Falling chip sales cap off a rough 2001

With Semiconductor Industry Association figures indicating that chip sales last year were lower than expected, 2001 is a year no one in the business is likely to miss.

John G. Spooner Staff Writer, CNET News.com
John Spooner
covers the PC market, chips and automotive technology.
John G. Spooner
2 min read
With industry figures showing that chip sales ended last year slightly lower than expected, 2001 is a year no one in the semiconductor business is likely to miss.

The Semiconductor Industry Association (SIA) said Monday that worldwide chip sales totaled $139 billion in 2001, a 32 percent slide from $204 billion in 2000.

The trade group had predicted that sales would drop 31 percent to $141 billion in 2001. Originally, in February 2000, the group predicted a 22 percent gain for the market.

Blame December. Chip sales during the month, which were also announced Monday, were down 4 percent to $10.2 billion from $10.6 billion in November, and were down 43 percent when compared with the December 2000 figure of $17.9 billion.

Sales in December capped off one of the worst years in the industry's history and showed that the road to recovery could be a long one.

However, the SIA said an overall surge in demand for PCs and cell phones during the fourth quarter helped the chip industry match third-quarter chip sales.

Worldwide semiconductor sales in the fourth quarter of 2001 were $30.5 billion, roughly equaling sales in the third quarter of 2001, putting an end to a three-quarter-long chip slump, according to the SIA. The SIA had predicted a 4.7 percent quarter-over-quarter increase.

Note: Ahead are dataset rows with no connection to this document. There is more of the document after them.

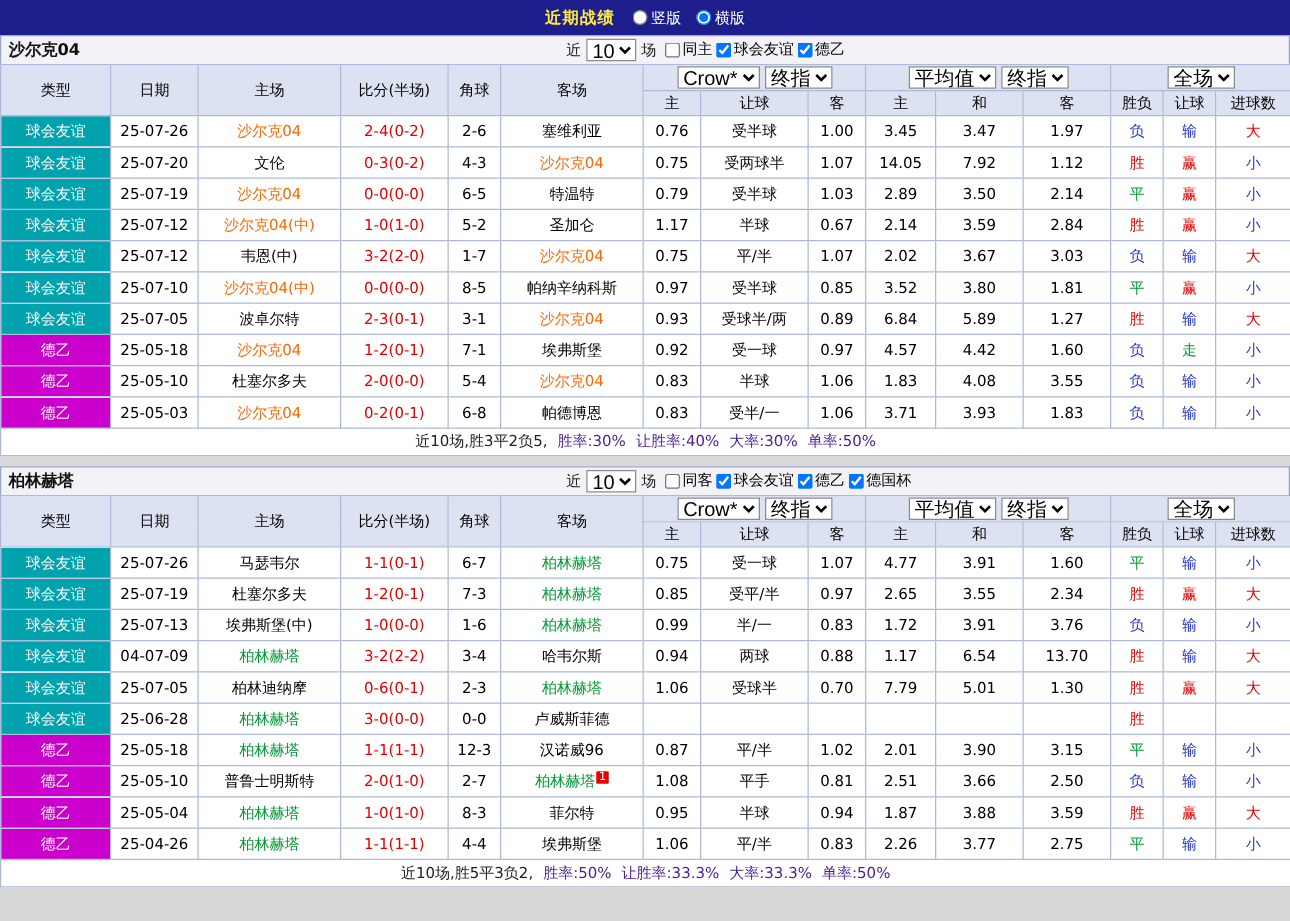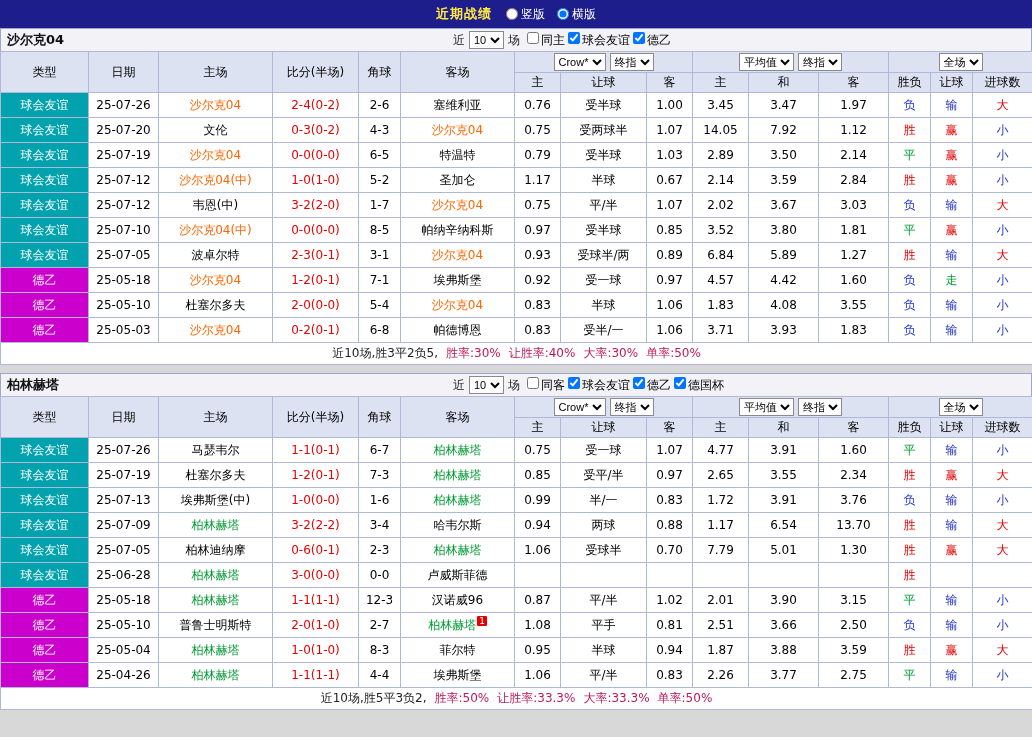"10" select { font-size: 11px -> 16px }
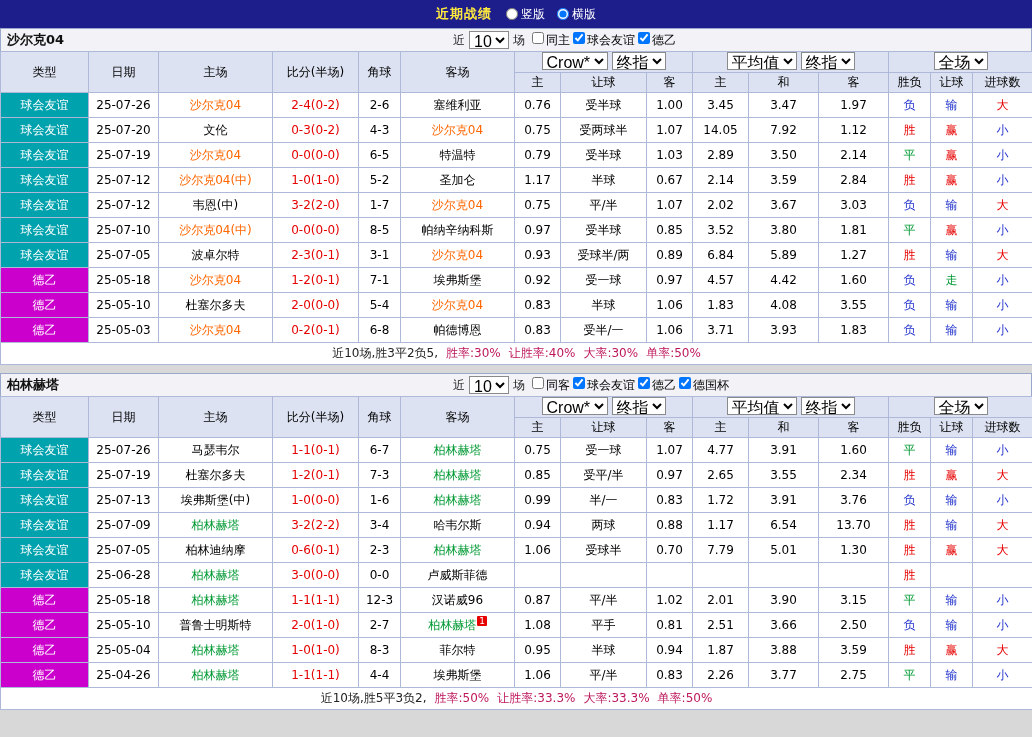"同主" .cb-item { align-items: flex-start -> center }
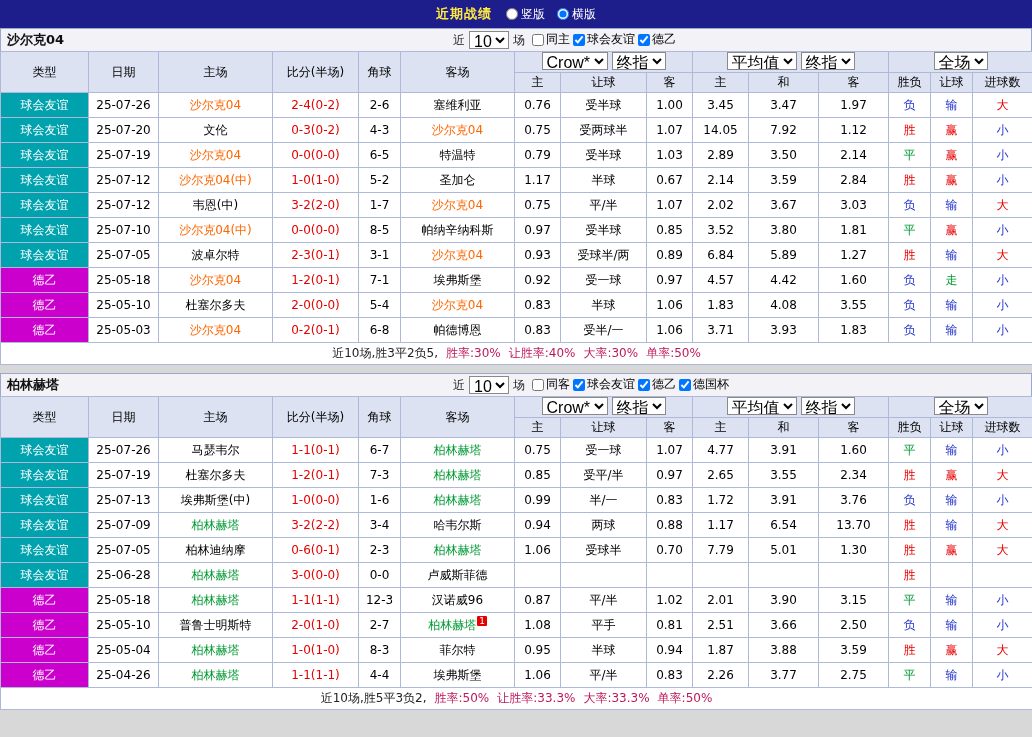"胜率:30%" .sum-stat { color: #be185d -> #4c1d95 }
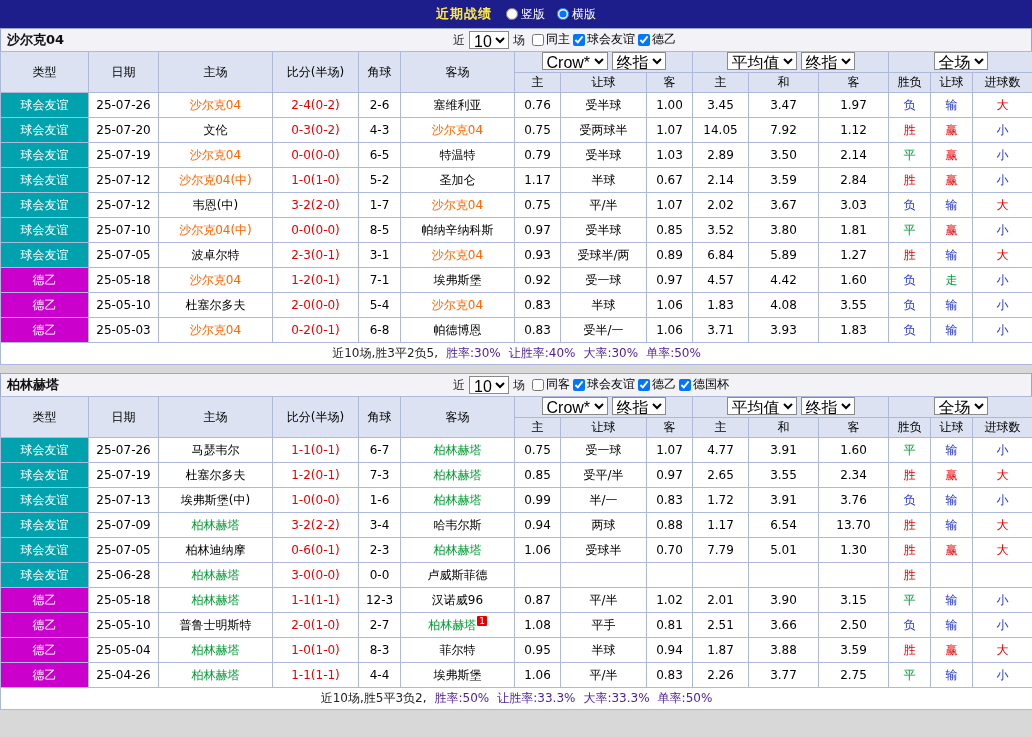"25-07-09" td { text: 25-07-09 -> 04-07-09 }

Despite the lower-than-expected increase, the quarter-over-quarter results are a piece of good news chipmakers can take to the bank, the SIA said.

"Key demand drivers, wireless handsets and personal computers, bottomed out in the third quarter and recorded double-digit increases in the fourth quarter," SIA president George Scalise said in a statement. "Increased sales in markets outside Japan indicate that demand for semiconductors in the major economies is pulling out of a downturn and began to grow in the fourth quarter."

Average sales in all regions except Japan grew on a month-to-month basis in December.

The SIA said sales during the first quarter of 2002 would match or slightly exceed sales during the fourth quarter of 2001. This, it says, is another indication of recovery, because first-quarter chip sales are generally equal to or lower than fourth-quarter sales.

The SIA also said the semiconductor industry will recover during 2002 with sales of $150 billion.